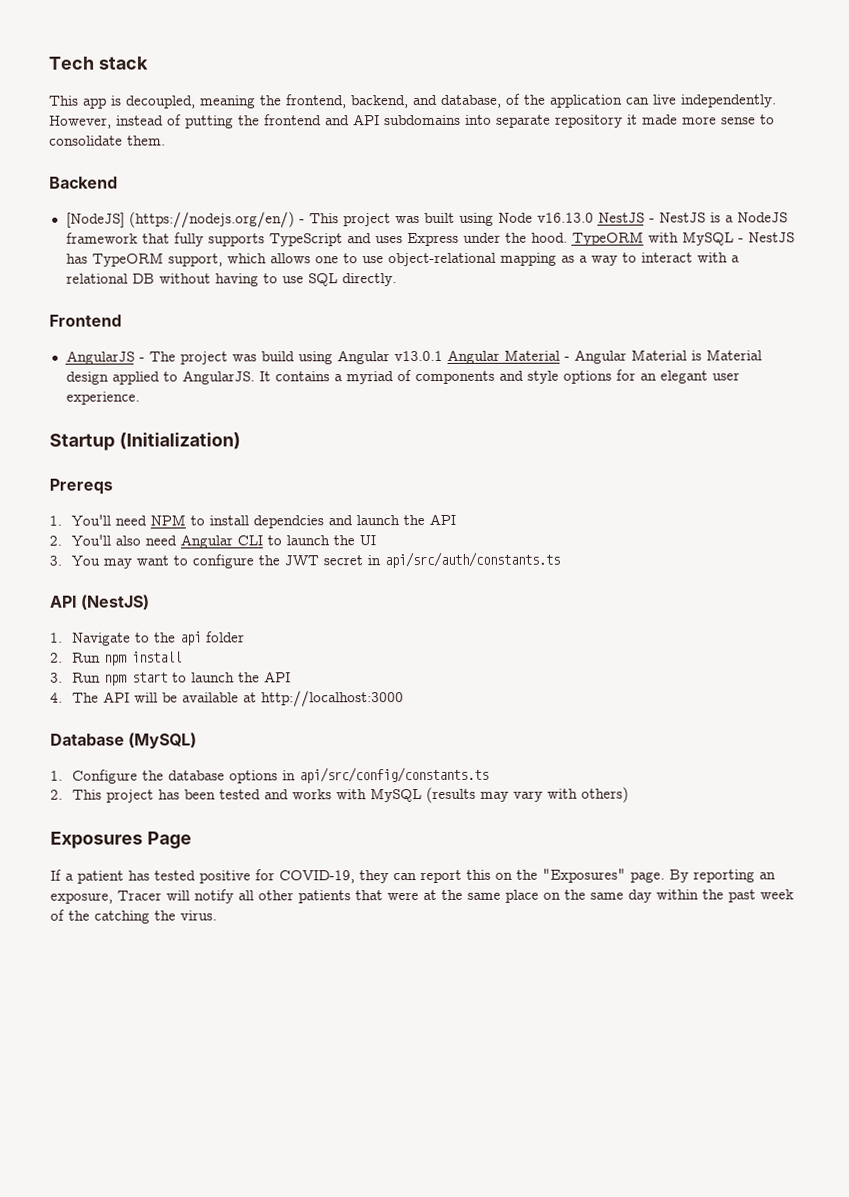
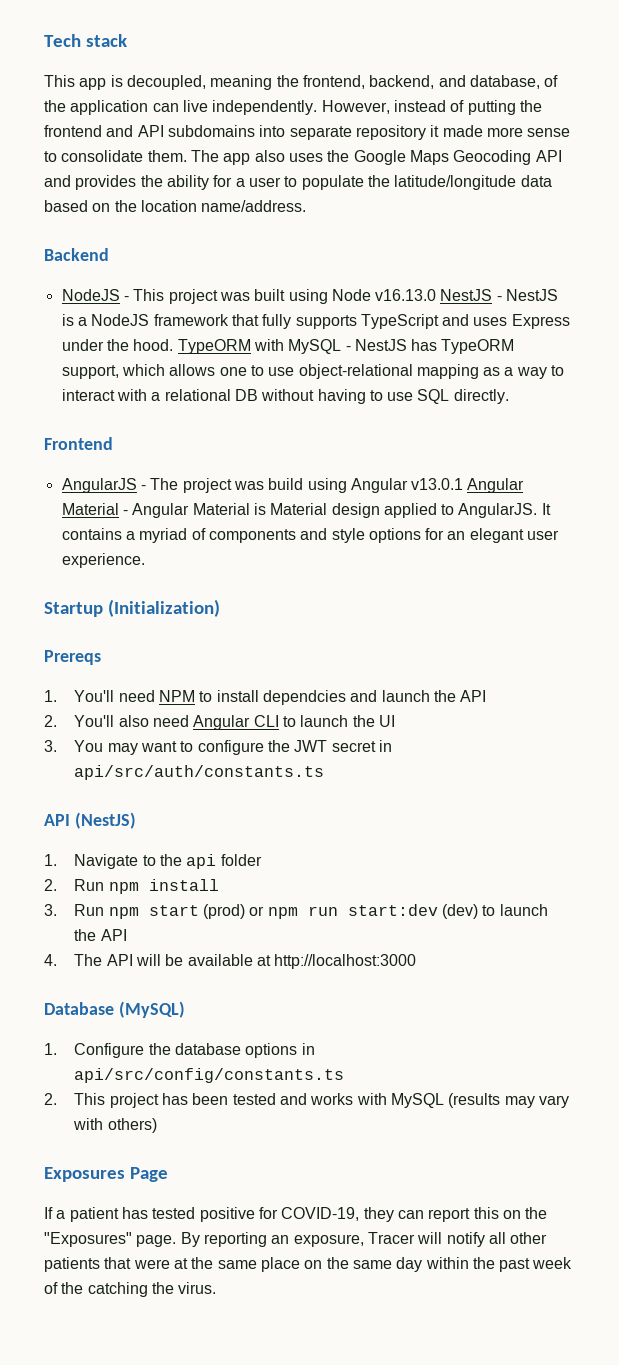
(166, 140) none -> [190,150,562,165] [44,175,552,190] [44,200,307,212] The app also uses the Google Maps Geocoding API and provides the ability for a user to populate the latitude/longitude data based on the location name/address.
[65,211,295,229] [NodeJS] (https://nodejs.org/en/) -> [61,289,120,301] NodeJS
(168, 677) none -> [202,904,478,919] (prod) or npm run start:dev (dev)

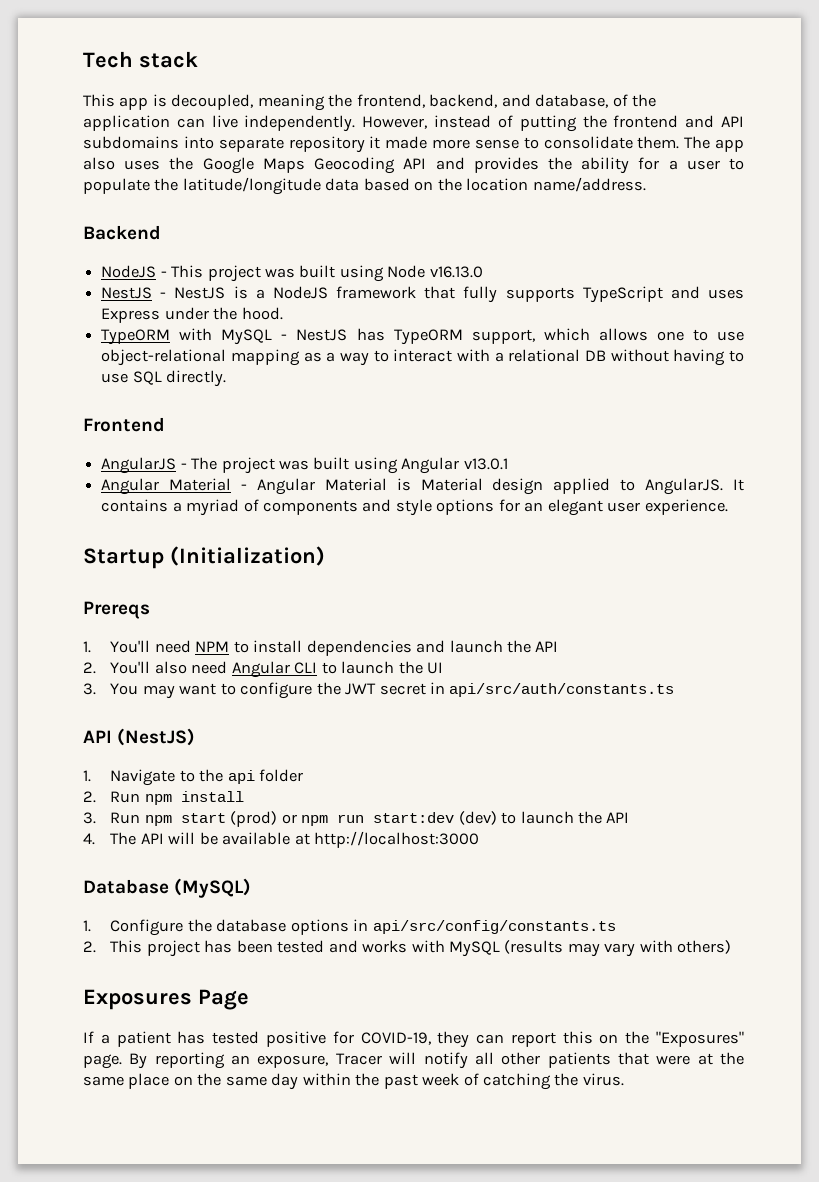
(437, 295) none -> (483, 272) //
(174, 345) none -> (283, 313) //
[268,478,304,490] build -> [313,457,350,470] built
(464, 484) none -> (508, 464) //
[262,690,346,705] dependcies -> [306,640,412,656] dependencies
[61,1282,84,1294] the -> (479, 1079) none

-------------------------

▸ HOW TO COMPLETE THIS TASK
The copy should hold, exactly, the lines from the one containing "(168, 677) none" to the final line of the listing above, with both ends present and no pictures.

▸ ANSWER TO THIS PROBLEM
(168, 677) none -> [202,904,478,919] (prod) or npm run start:dev (dev)

(437, 295) none -> (483, 272) //
(174, 345) none -> (283, 313) //
[268,478,304,490] build -> [313,457,350,470] built
(464, 484) none -> (508, 464) //
[262,690,346,705] dependcies -> [306,640,412,656] dependencies
[61,1282,84,1294] the -> (479, 1079) none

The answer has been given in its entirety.